Closed giacecco closed 13 years ago

giacecco commented 13 years ago

I don't know if it is correct to classify this as an issue or feature request. I wonder if there is a solution already, though.

I have realised today that Sammy cannot import templates (moustache templates in my case) from a different domain name in the same way an HTML page cannot import JavaScript files from another domain name. The error message I get is exactly the same: XMLHttpRequest cannot load [template url.html]. Origin [origin domain] is not allowed by Access-Control-Allow-Origin.

As the error message states clearly, it is all about XMLHttpRequest. I wonder if it can be solved in the same way as for JavaScript files: soes a solution similar to JSONP exist for loading templates? Thanks,

Giacecco

quirkey commented 13 years ago

Interesting idea - The source of the issue, as you assumed is that load internally calls jQuery.ajax, theres probably a way to load cross domain by doing a JSON-P like load and putting the content in <script> tags, but I'm unsure if this belongs in Sammy itself. FWIW, My current recommendation for loading templates is to embed them in the initial page load in <script> tags to avoid making additional AJAX requests.

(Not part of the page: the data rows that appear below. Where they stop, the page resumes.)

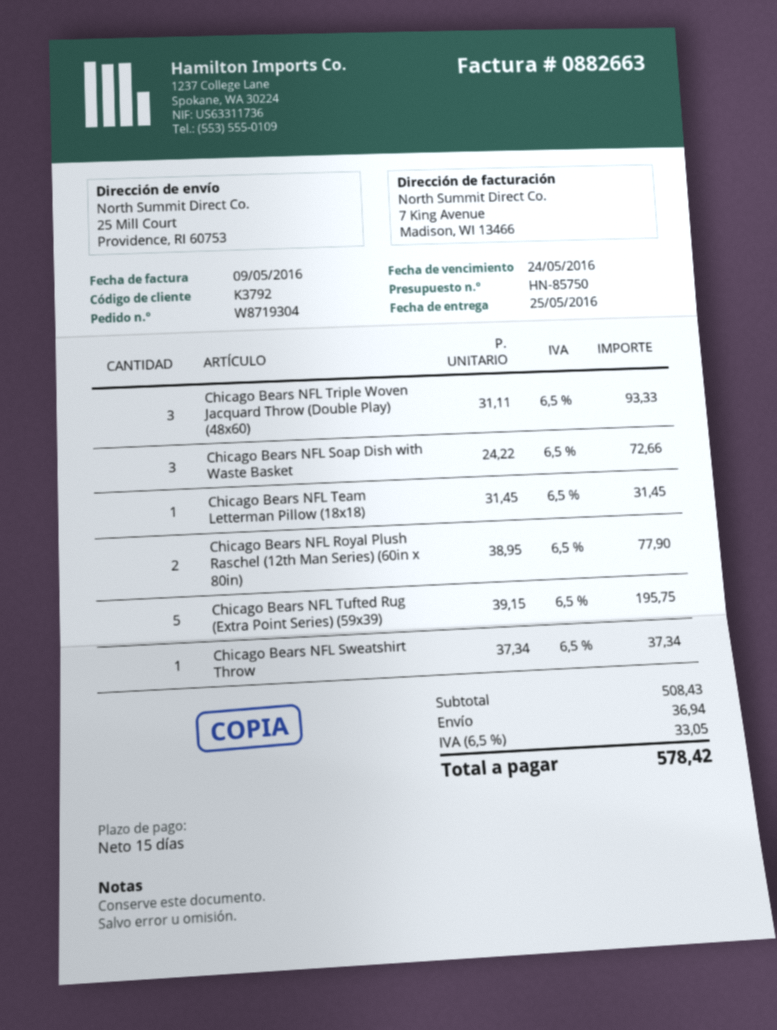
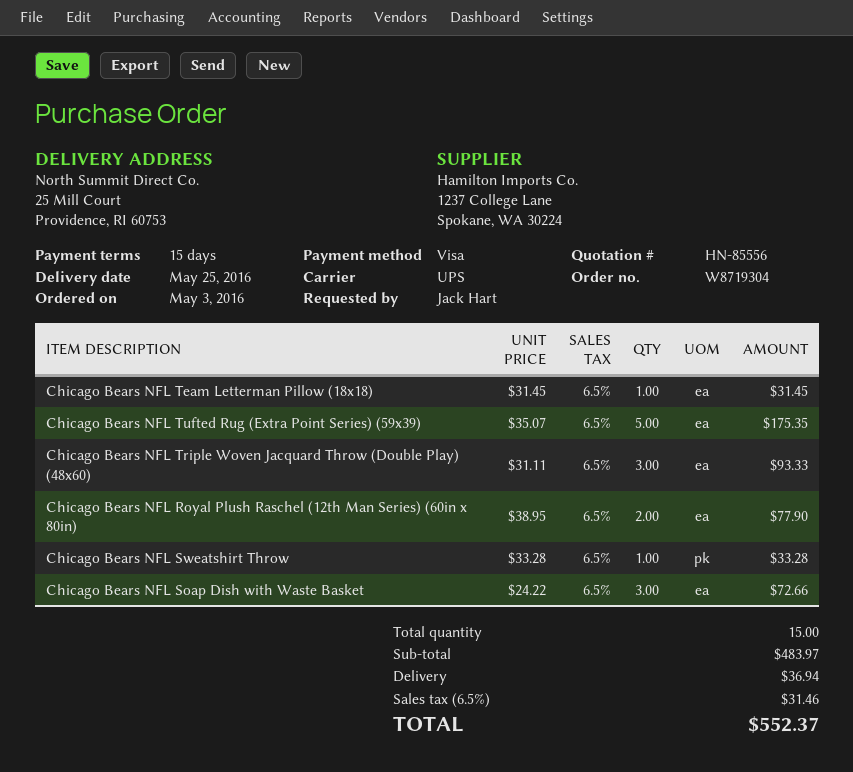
quote number: HN-85750 -> HN-85556
Chicago Bears NFL Tufted Rug (Extra Point Series) (59x39): 5 x 39.15 = 195.75 -> 5 x 35.07 = 175.35
Chicago Bears NFL Sweatshirt Throw: 1 x 37.34 = 37.34 -> 1 x 33.28 = 33.28
subtotal: 508.43 -> 483.97
tax: 6.5% = 33.05 -> 6.5% = 31.46
total: 578.42 -> 552.37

nickdunn commented 12 years ago

I hit this today, using Sammy for a widget that can be embedded on any URL but JS served from one source. Cross domain can be handled by jQuery's JSONP support which could potentially be supported by Sammy's load method. The caveat is that the templates would need to be served via a server side script in order to wrap the response in the callback function, and to output the template as JSON too.

I'm likely going to implement this as a plugin for my project, but it feels as though this should be officially supported in some way as I see it being a frequent use case (for my projects at least!).